## WHAT YOU SHOULD DO
Leaving out all pictures, reproduce the entries below exactly, from the first line through the line that contains "border:2px solid #161616;".

(Front-end code change data)
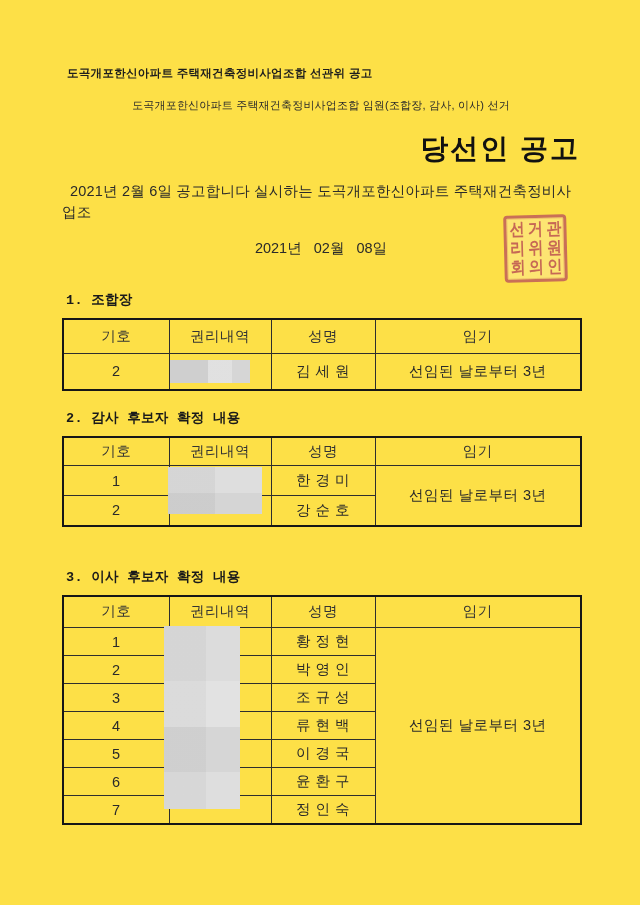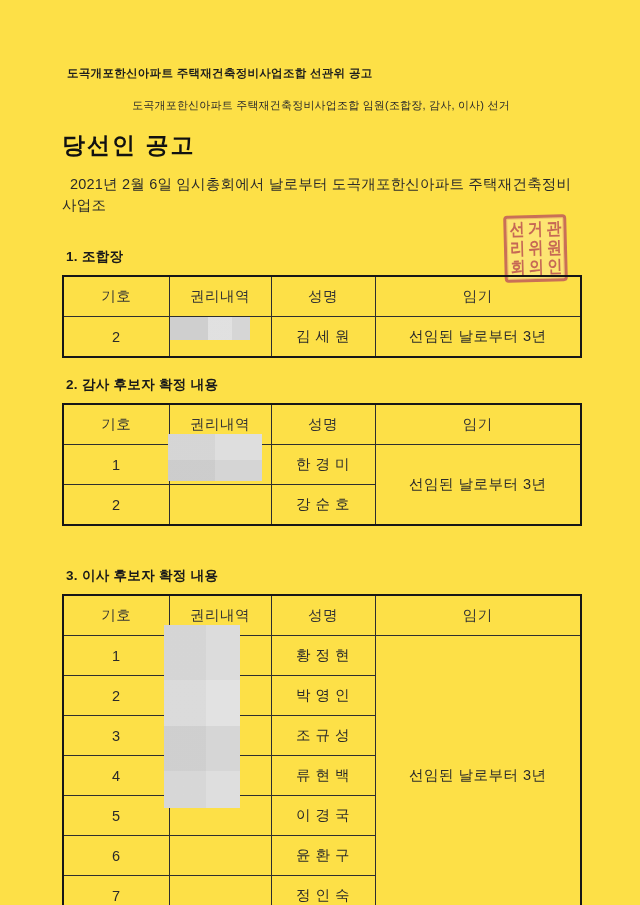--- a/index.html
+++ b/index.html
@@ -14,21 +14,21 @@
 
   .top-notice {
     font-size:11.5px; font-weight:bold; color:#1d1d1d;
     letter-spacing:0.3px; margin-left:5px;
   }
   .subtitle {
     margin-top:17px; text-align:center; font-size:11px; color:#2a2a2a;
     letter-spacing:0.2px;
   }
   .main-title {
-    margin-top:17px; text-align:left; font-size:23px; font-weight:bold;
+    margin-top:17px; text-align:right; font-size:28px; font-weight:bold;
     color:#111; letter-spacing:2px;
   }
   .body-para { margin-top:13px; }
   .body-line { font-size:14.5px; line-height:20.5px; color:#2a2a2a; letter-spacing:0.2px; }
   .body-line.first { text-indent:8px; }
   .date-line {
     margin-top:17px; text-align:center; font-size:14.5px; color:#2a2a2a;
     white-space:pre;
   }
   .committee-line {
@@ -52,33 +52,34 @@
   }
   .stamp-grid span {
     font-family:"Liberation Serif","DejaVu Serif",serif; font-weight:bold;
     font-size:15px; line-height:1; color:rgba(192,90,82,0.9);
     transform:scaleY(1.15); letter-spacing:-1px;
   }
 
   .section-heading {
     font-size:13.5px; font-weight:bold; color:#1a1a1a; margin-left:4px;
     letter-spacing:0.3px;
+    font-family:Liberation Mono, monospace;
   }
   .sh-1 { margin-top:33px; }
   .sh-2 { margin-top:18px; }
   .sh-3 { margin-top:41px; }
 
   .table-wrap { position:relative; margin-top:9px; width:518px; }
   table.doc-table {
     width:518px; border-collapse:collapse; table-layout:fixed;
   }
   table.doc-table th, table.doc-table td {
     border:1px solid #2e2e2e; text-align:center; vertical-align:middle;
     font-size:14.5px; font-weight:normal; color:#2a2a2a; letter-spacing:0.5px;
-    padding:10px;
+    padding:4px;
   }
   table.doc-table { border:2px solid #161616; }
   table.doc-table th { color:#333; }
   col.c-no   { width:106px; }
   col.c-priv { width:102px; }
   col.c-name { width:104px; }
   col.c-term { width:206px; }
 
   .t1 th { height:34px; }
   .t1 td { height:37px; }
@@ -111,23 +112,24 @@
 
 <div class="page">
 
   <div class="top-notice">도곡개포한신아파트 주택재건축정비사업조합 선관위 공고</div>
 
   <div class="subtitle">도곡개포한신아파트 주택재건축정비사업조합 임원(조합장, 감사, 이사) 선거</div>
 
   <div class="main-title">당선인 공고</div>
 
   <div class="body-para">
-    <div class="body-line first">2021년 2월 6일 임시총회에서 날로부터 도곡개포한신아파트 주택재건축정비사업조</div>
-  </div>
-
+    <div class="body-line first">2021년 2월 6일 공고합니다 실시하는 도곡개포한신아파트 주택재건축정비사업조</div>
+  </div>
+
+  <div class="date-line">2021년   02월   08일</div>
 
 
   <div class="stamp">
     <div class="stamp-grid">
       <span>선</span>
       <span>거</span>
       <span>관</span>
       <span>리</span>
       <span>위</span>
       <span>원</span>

## YOUR SOLUTION
--- a/index.html
+++ b/index.html
@@ -14,21 +14,21 @@
 
   .top-notice {
     font-size:11.5px; font-weight:bold; color:#1d1d1d;
     letter-spacing:0.3px; margin-left:5px;
   }
   .subtitle {
     margin-top:17px; text-align:center; font-size:11px; color:#2a2a2a;
     letter-spacing:0.2px;
   }
   .main-title {
-    margin-top:17px; text-align:left; font-size:23px; font-weight:bold;
+    margin-top:17px; text-align:right; font-size:28px; font-weight:bold;
     color:#111; letter-spacing:2px;
   }
   .body-para { margin-top:13px; }
   .body-line { font-size:14.5px; line-height:20.5px; color:#2a2a2a; letter-spacing:0.2px; }
   .body-line.first { text-indent:8px; }
   .date-line {
     margin-top:17px; text-align:center; font-size:14.5px; color:#2a2a2a;
     white-space:pre;
   }
   .committee-line {
@@ -52,33 +52,34 @@
   }
   .stamp-grid span {
     font-family:"Liberation Serif","DejaVu Serif",serif; font-weight:bold;
     font-size:15px; line-height:1; color:rgba(192,90,82,0.9);
     transform:scaleY(1.15); letter-spacing:-1px;
   }
 
   .section-heading {
     font-size:13.5px; font-weight:bold; color:#1a1a1a; margin-left:4px;
     letter-spacing:0.3px;
+    font-family:Liberation Mono, monospace;
   }
   .sh-1 { margin-top:33px; }
   .sh-2 { margin-top:18px; }
   .sh-3 { margin-top:41px; }
 
   .table-wrap { position:relative; margin-top:9px; width:518px; }
   table.doc-table {
     width:518px; border-collapse:collapse; table-layout:fixed;
   }
   table.doc-table th, table.doc-table td {
     border:1px solid #2e2e2e; text-align:center; vertical-align:middle;
     font-size:14.5px; font-weight:normal; color:#2a2a2a; letter-spacing:0.5px;
-    padding:10px;
+    padding:4px;
   }
   table.doc-table { border:2px solid #161616; }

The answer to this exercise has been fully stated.